The company, eleven of them this time, thread through the crowd. Sean Gandini comes close and rustles past looking like a piñata, his voluminous, papery coat and trousers layered pink, purple, yellow and orange, with a turquoise band settled at the waist as the cummerbund of this evening's attire. What looks like perhaps a peak cap resting on his head will later reveal itself to be a semi-realistic plastic donkey mask. Elsewhere, the other members of the troupe are picked out among the dark crowd by these small sacks, carried by hand, that emanate a soft, whispering light. I can see grass skirts, aprons, lei garlands, mouse ears, string vest nets used for vests and not-vests, elbow guards, calf-length cheerleader socks, and a particularly striking hat sewn together from plush toy animals (+ a Pikachu) like a Katamari Damacy ball. The colours are chemical azure, hardhat yellow, orange, pink, various day-glos; patterns range across khaki, cheque, stripes and rich coral-like African prints. The company converge on the stage for a group shot, and it looks, sort of, post-apocalyptic—in that way that humanity has forgotten the meaning of its own signs, as though there was a huge tidal wave and this kitsch is all of what washed up of civilisation.

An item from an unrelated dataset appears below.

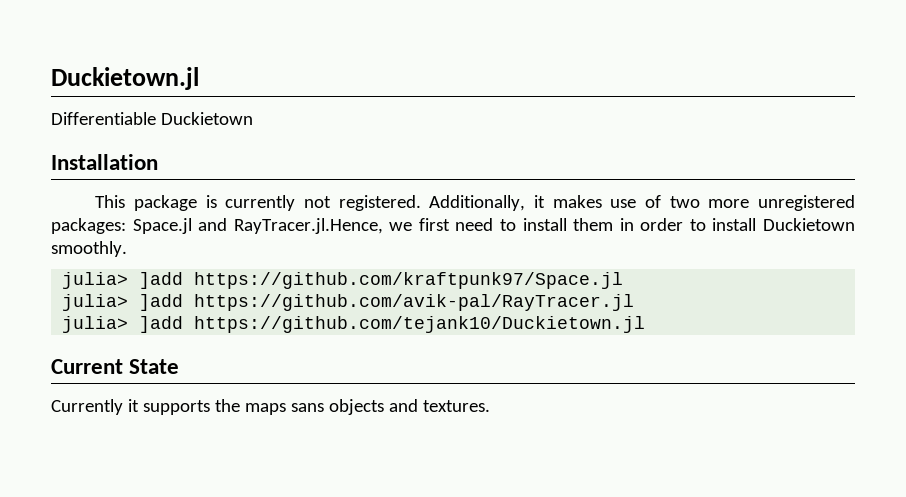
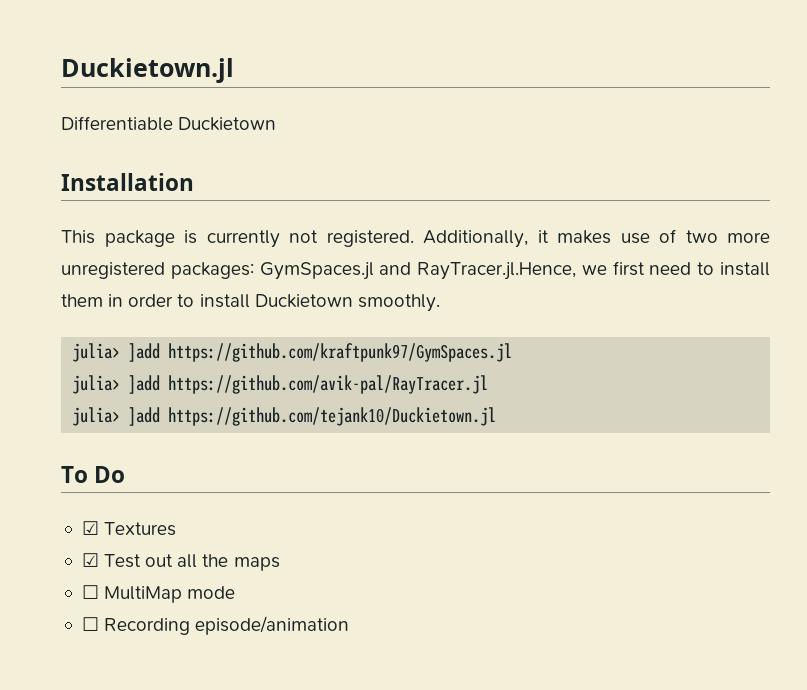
[132,218,192,234] Space.jl -> [259,262,374,280] GymSpaces.jl
[194,272,624,289] https://github.com/kraftpunk97/Space.jl -> [168,343,513,362] https://github.com/kraftpunk97/GymSpaces.jl
[51,359,180,374] [51,399,490,415] Current State // Currently it supports the maps sans objects and textures. -> [61,466,126,483] [81,521,177,536] [81,553,280,571] [81,585,236,603] [81,616,350,635] To Do // ☑ Textures // ☑ Test out all the maps // ☐ MultiMap mode // ☐ Recording episode/animation

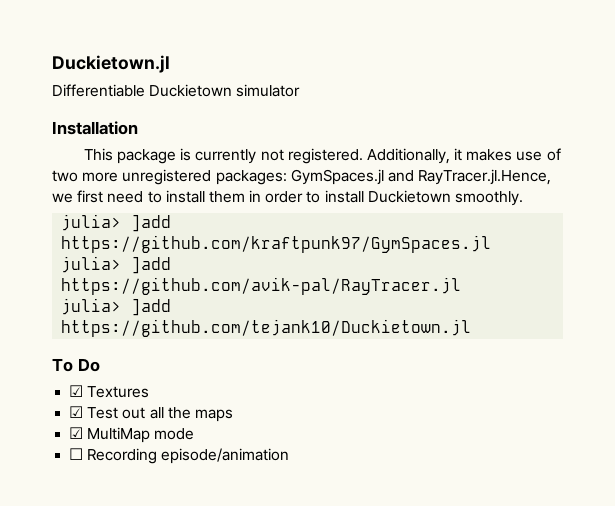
(277, 124) none -> [236,84,301,97] simulator
[81,585,99,599] ☐ -> [69,427,84,439] ☑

It's an aesthetic which on first sight felt to me like the lingering influence of director and chaos lord Maksim Komaro (who the company worked with on Motet), but I read after the performance that Blotched was devised based on a series of illustrations by costume/fashion designer Gemma Banks, that these were in turn inspired by the work of Bernhard Willhelm and Alexander McQueen, and that the idea had been to work on creating a piece from images rather than starting with a thematic framework and using that to develop the visual language of the piece.

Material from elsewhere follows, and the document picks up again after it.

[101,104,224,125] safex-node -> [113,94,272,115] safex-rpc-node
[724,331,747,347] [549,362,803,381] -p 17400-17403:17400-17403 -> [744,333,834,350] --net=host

What you see on stage has some of the same characteristics I think as improvisation or, say, sound poetry: images are decoupled from literal or sequentially-derived meaning, and instead you're placed in a state of disorientation—one that makes it all the more startling when the piece's intangible, sliding elements suddenly, and for just a moment, click together. A melody, a sound, an image—it might feel uncanny, or sublime, or unsettling, or familiar, but these are smuggled-in, bootlegged feelings: strong stuff of unknown provenance. For me the finest and strangest moment in Blotched was when a lone male juggler is circled by female members of the troupe who spit paint down his white front, this act accompanied by Elvis singing one of the immortals, Always On My Mind. It's hard to say why it works, and even if I knew I'd probably prefer not to.
Elsewhere in the piece the images, for me, streamed by a little inconsequentially. As the costumes come off to reveal simple white outfits beneath, the show uses paint as its central medium—one man juggles clubs under a long line of red liquid spouting from a can another holds high above him; a woman has her white dress sprayed with paint fired from syringes; the stage becomes wetter and wetter. I'm widely, risibly ignorant of visual art, even more so of fashion, and sense that there was a fair amount of allusive game-playing that was sheared off by the narrowness of my view. But I also felt that by aligning itself with the techniques of absurdism and aggressively deconstructed visual art Blotched overwrites the character of the performers—by which I don't mean the assumed, narrative 'characters' (there's certainly no trace of them, and good riddance), but instead the particular quality of a performer's individual presence, their physicality, their life, all the things which make them more than just the actors or components of an image. I think the audience struggled with this, and with an ambiguity of tone which vacillated between humour and existential misery (not a bad combination, but it needs a rhythm). In a way it seemed as though they'd taken the playful dissonance between the ultra-serious and the fundamentally ridiculous that made their last show Smashed! so delightful and turned all the dials into the red zone. The end of the piece, which sees the company writhing in Guernican agony on a paint-soaked floor, isn't so ambiguous, but by then the audience seemed unsure to the point of unresponsiveness: OK, but what is it?
Right now Blotched feels to me as though it has a few very interesting lines of thinking—about analogue and digital imagery, and abstract meaning—active within a formalistic sort of interest in composition and colour (there's a quite lovely scene where the cast walk in sequence across a white canvas, drawing juggling clubs and batons in circles which leave faint marks—nothing else), but also like there's more ambition, more idea, behind Blotched than the performance I saw quite managed to contain or use. The word 'experimental' is muddy and insipid, but here's a performance that redeems it—one that's in search of something new, that's a research process without a predetermined outcome—and it's a great commendation for Watch This Space that they support this sort of theatre year after year. The Gandinis continued to work on their commission from 2010, Smashed!, after its initial showings, and presented it again at WTS this year in a revised, longer version. With Blotched there's more to do I think, but I'd love to see it come back.